Amid a growing fervor over reports alleging mistreatment of military veterans in Alabama’s VA system — and a purported campaign to cover up and retaliate against whistleblowers — two Alabama members of Congress have stepped up their efforts to reform the deeply entrenched culture that they say led to a pattern of abuse.
U.S. Rep. Martha Roby first spoke to whistleblower and associate director at the Central Alabama Veterans Health Care System Richard Tremaine in June 2014. That’s when he told her of his grave concerns observing fraud and the mishandling of records on the part of his superiors and, afterward, a culture of retaliation and exclusion.
Roby helped introduce Tremaine this month when he testified before Congress.
“I speak with you today, with a heavy heart,” Tremaine told the House Veterans’ Affairs Committee. “Disgusted by continued cover-ups, a discrediting campaign through open-ended investigations, and the attempted destruction of my career, by the very VA I have always loved being part of.”
Roby joined with Tremaine in expressing outrage over the VA’s failures in central Alabama. She said she is tired of asking nicely for the federal VA to get a hold on the situation
The congressman from Alabama’s 1st District, U.S. Rep. Bradley Byrne, has been outspoken on the issue as well.

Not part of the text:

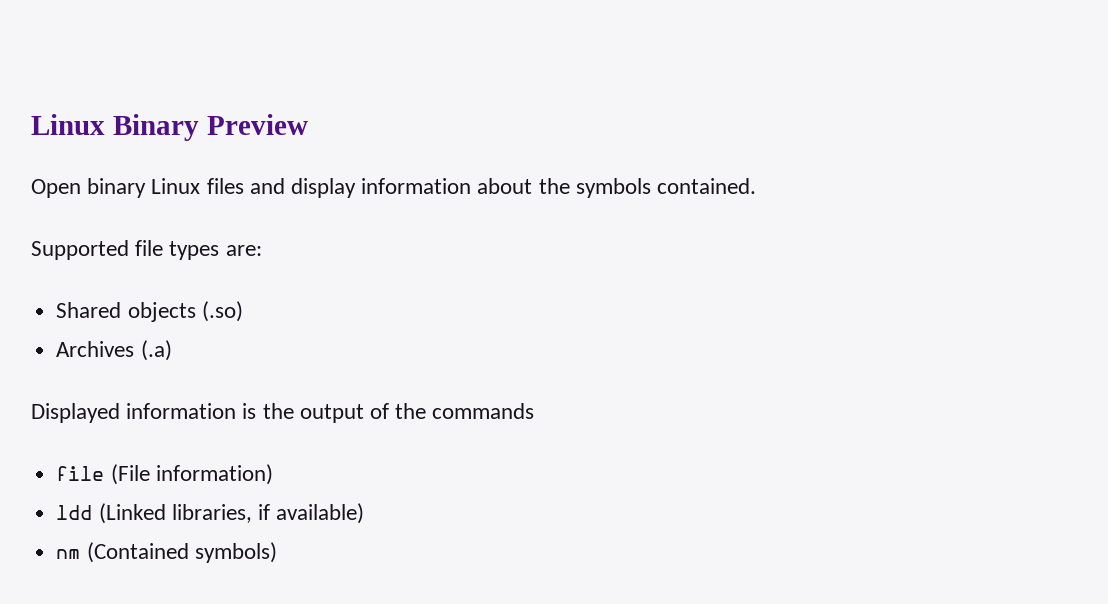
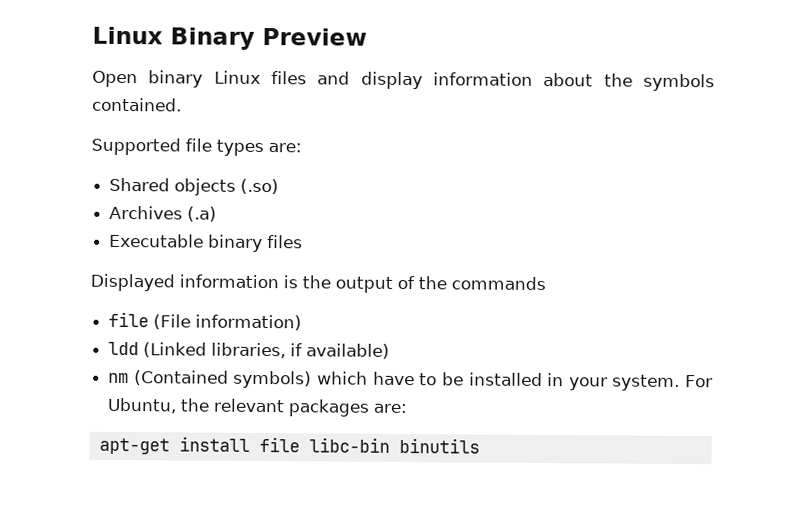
(172, 350) none -> [109,233,304,253] // Executable binary files
(277, 552) none -> [317,371,713,391] [107,397,408,417] [98,436,480,455] which have to be installed in your system. For Ubuntu, the relevant packages are: // apt-get install file libc-bin binutils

On Tuesday, he called for a new VA clinic in Mobile.
“Our veterans have waited far too long for a new VA clinic in Mobile, and it is past time the VA moves the process forward,” Byrne said in a prepared statement. “The current Mobile clinic is outdated and too small to adequately meet the needs of our area’s veterans. Years ago the VA committed to the construction of a new clinic in Mobile, but bureaucratic obstacles continue to hold the process up.”

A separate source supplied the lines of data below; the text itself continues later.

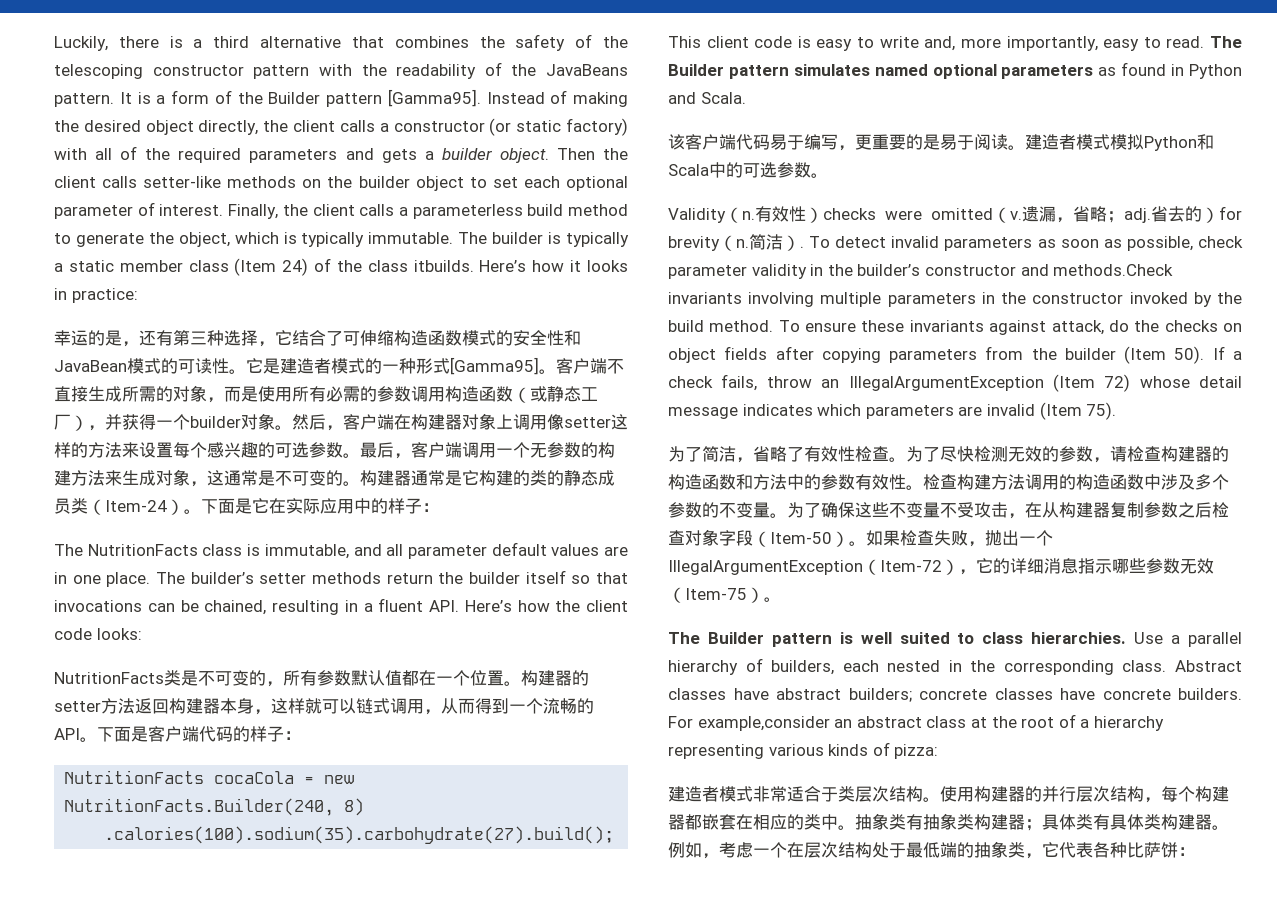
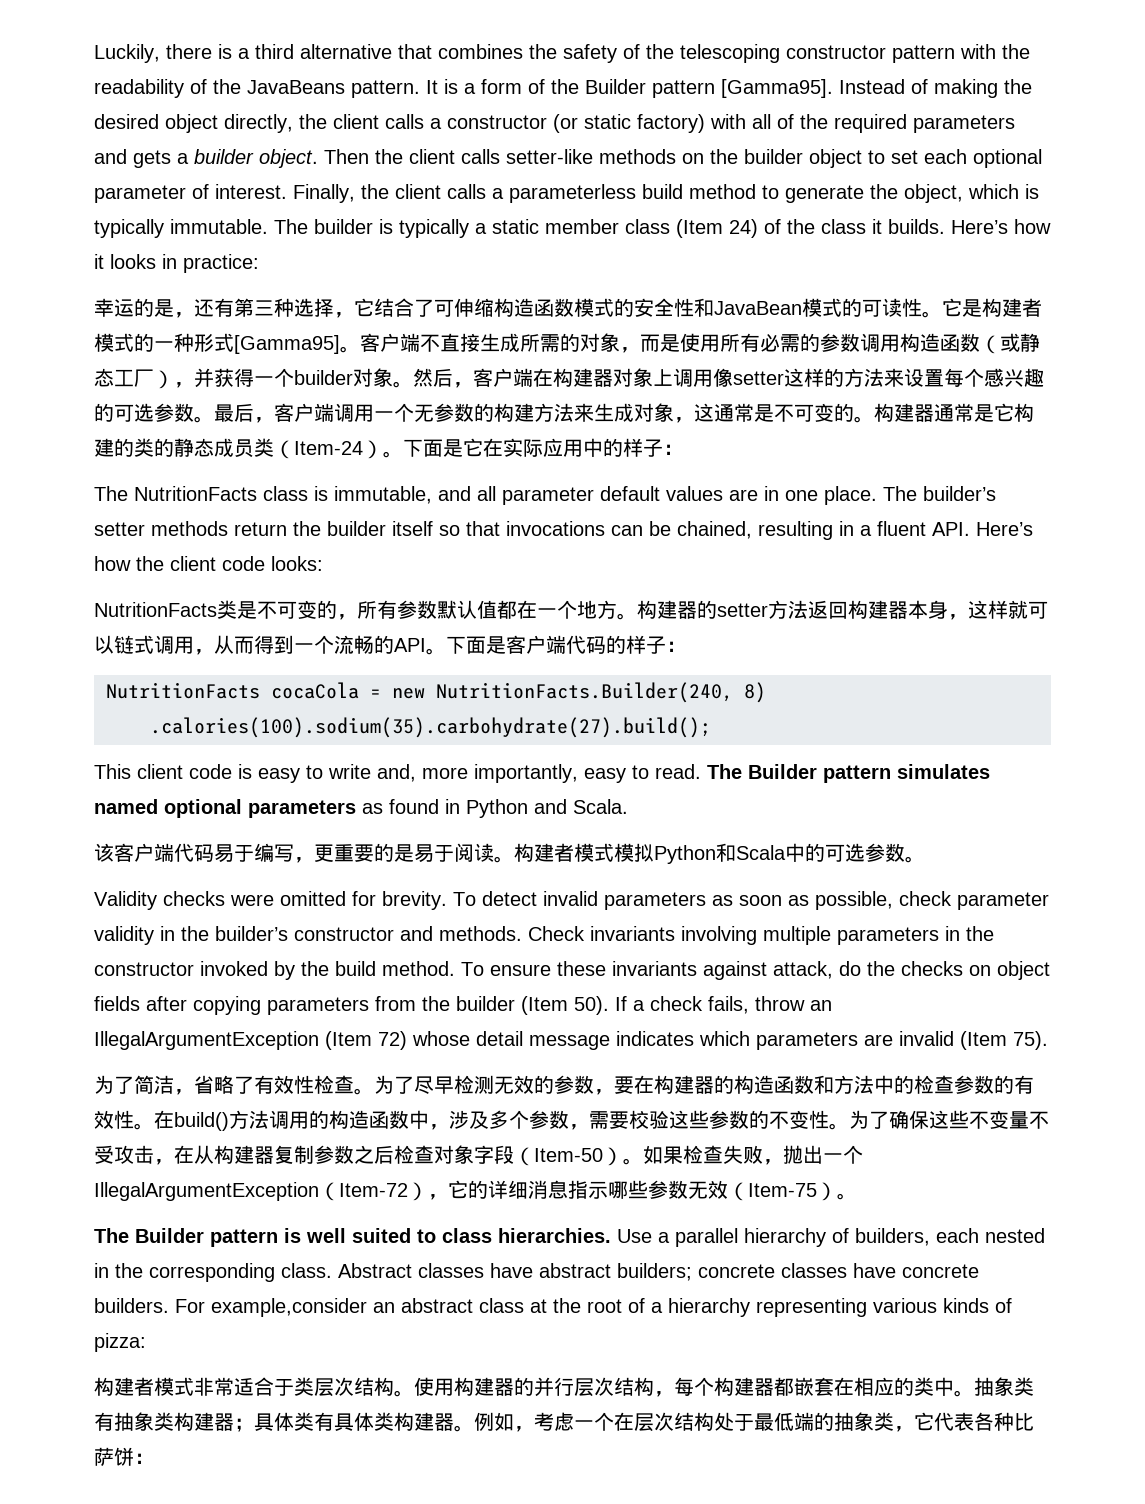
[413,260,474,272] itbuilds. -> [872,219,945,234] it builds.
[280,358,314,374] 建造 -> [982,298,1022,317] 构建
[470,670,504,686] 位置 -> [577,600,617,619] 地方
[1025,134,1059,150] 建造 -> [514,843,554,862] 构建
[725,206,1242,223] [668,234,804,251] （n.有效性）checks were omitted（v.遗漏，省略；adj.省去的）for brevity（n.简洁）. -> [163,891,447,910] checks were omitted for brevity.
[1053,264,1174,276] methods.Check -> [439,926,585,941] methods. Check
[957,446,974,462] 快 -> [434,1076,454,1094] 早
[1110,446,1161,462] 请检查 -> [614,1075,654,1094] 要在
[821,474,991,490] 参数有效性。检查构建 -> [914,1075,1034,1094] [94,1110,229,1131] 检查参数的有效性。在build()
(1161, 482) none -> [429,1124,449,1130] ，
[702,502,770,518] 的不变量 -> [569,1110,829,1130] ，需要校验这些参数的不变性
[668,786,702,802] 建造 -> [94,1377,134,1396] 构建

Byrne has also co-sponsored legislation to grant veterans improved access to private care, in the midst of so many obstacles to quality public services in central Alabama.

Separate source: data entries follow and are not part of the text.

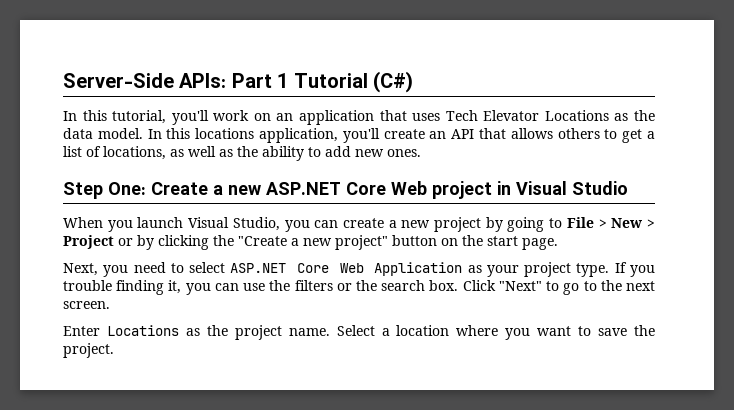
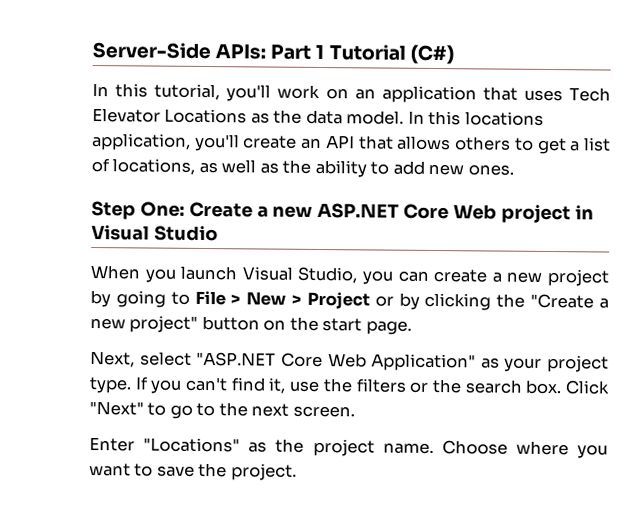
[103,262,463,277] you need to select ASP.NET Core Web Application -> [139,351,477,372] select "ASP.NET Core Web Application"
[63,280,239,295] trouble finding it, you can -> [185,376,287,394] can't find it,
[106,325,179,336] Locations -> [143,437,241,453] "Locations"
[336,325,450,336] Select a location -> [441,440,508,455] Choose

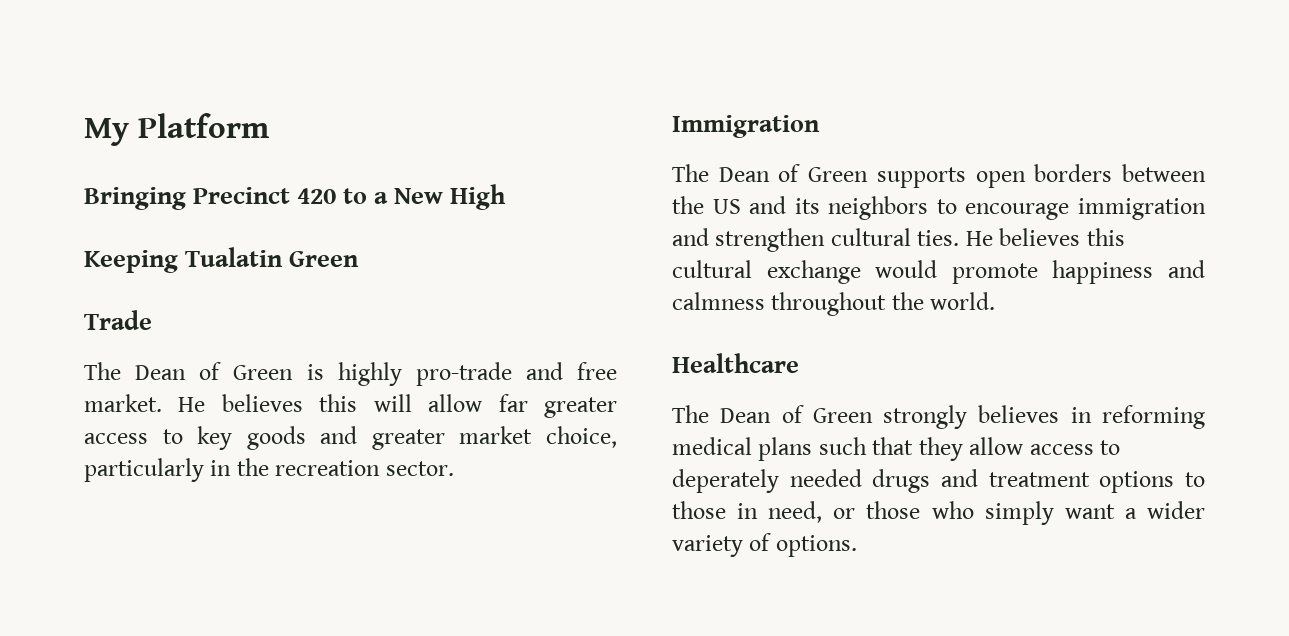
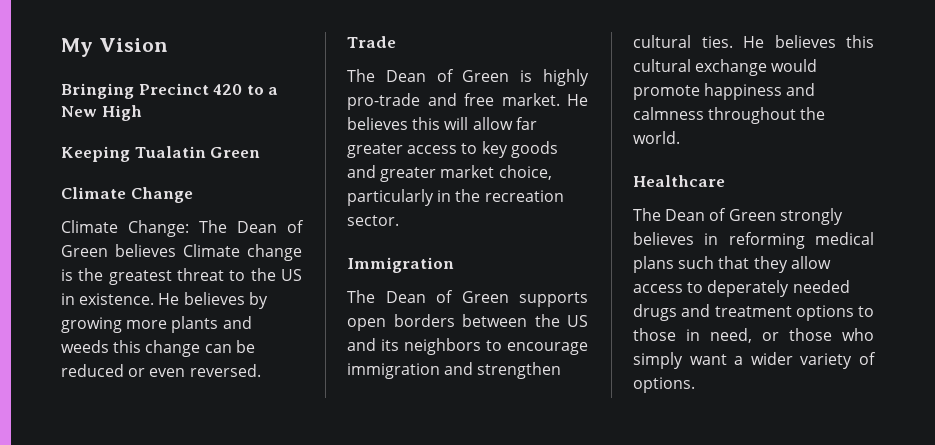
[138,113,269,138] Platform -> [98,38,168,52] Vision
(360, 259) none -> [61,187,193,203] [61,220,304,237] [61,244,302,261] [61,268,302,285] [61,292,268,309] [61,316,252,333] [61,340,255,357] [61,364,261,377] // Climate Change // Climate Change: The Dean of Green believes Climate change is the greatest threat to the US in existence. He believes by growing more plants and weeds this change can be reduced or even reversed.

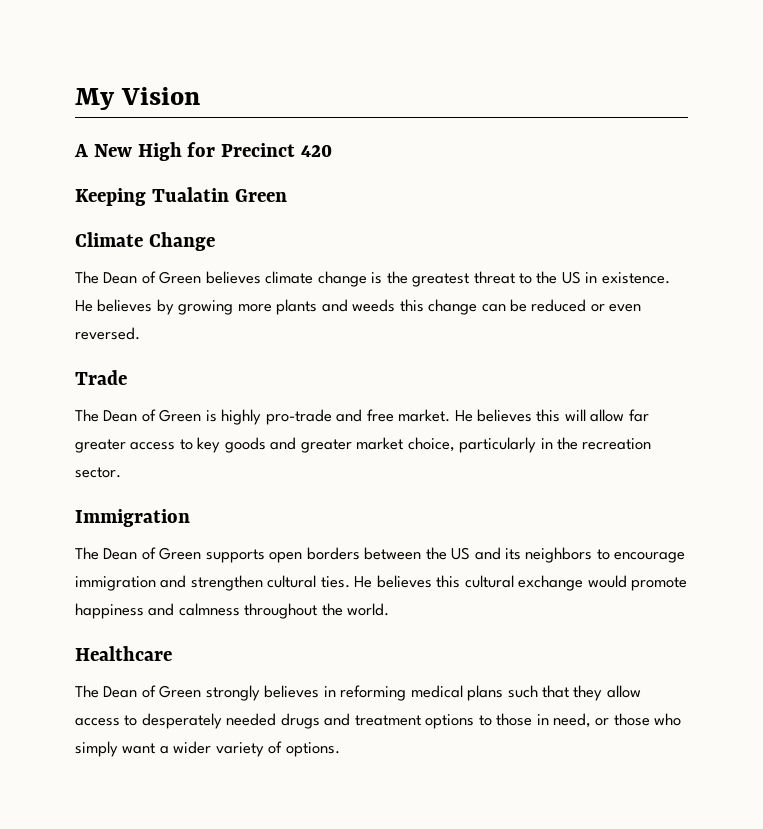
[61,83,279,99] [61,105,142,121] Bringing Precinct 420 to a New High -> [74,142,333,161] A New High for Precinct 420
[61,220,189,237] Climate Change: -> (215, 241) none
[183,244,240,257] Climate -> [265,271,314,284] climate
[707,280,790,297] deperately -> [141,713,222,729] desperately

Byrne said in a prepared statement Tuesday: “[T]he VA’s bureaucratic delays aren’t just hurting our veterans, but they are adding additional costs to the American taxpayer. I understand the unique challenges facing the VA as they undergo reforms, but they can’t lose sight of their number one responsibility: to adequately care for our veterans.”
The pair faces a difficult challenge to be sure, as news circulates that Alabamian veterans continue to face far longer wait times than their counterparts elsewhere.
Both pledge to continue to fight for improved local VA institutions.
Said Roby to Yellowhammer News regarding the wait-time reports: “There are a lot of good people at the VA who deeply care for our veterans and work hard to give them care. But, the truth is, there are also those that aren’t doing the job and who don’t have the best interests of our veterans in mind.
“That culture has festered at Central Alabama for years,” she said. “It has carried over through multiple directors, and it isn’t going to change until Secretary McDonald gets serious and puts leadership in place that will clean house.
“We need a permanent system director who is empowered and willing to change the lousy culture and turn the place around. I’ll take that message back to Washington … where improving care for veterans remains my top priority.”
Byrne echoed that Tuesday via a news release: “Veterans in southwest Alabama deserve better than their current facility, and I plan to do all I can ensure our veterans are treated fairly.”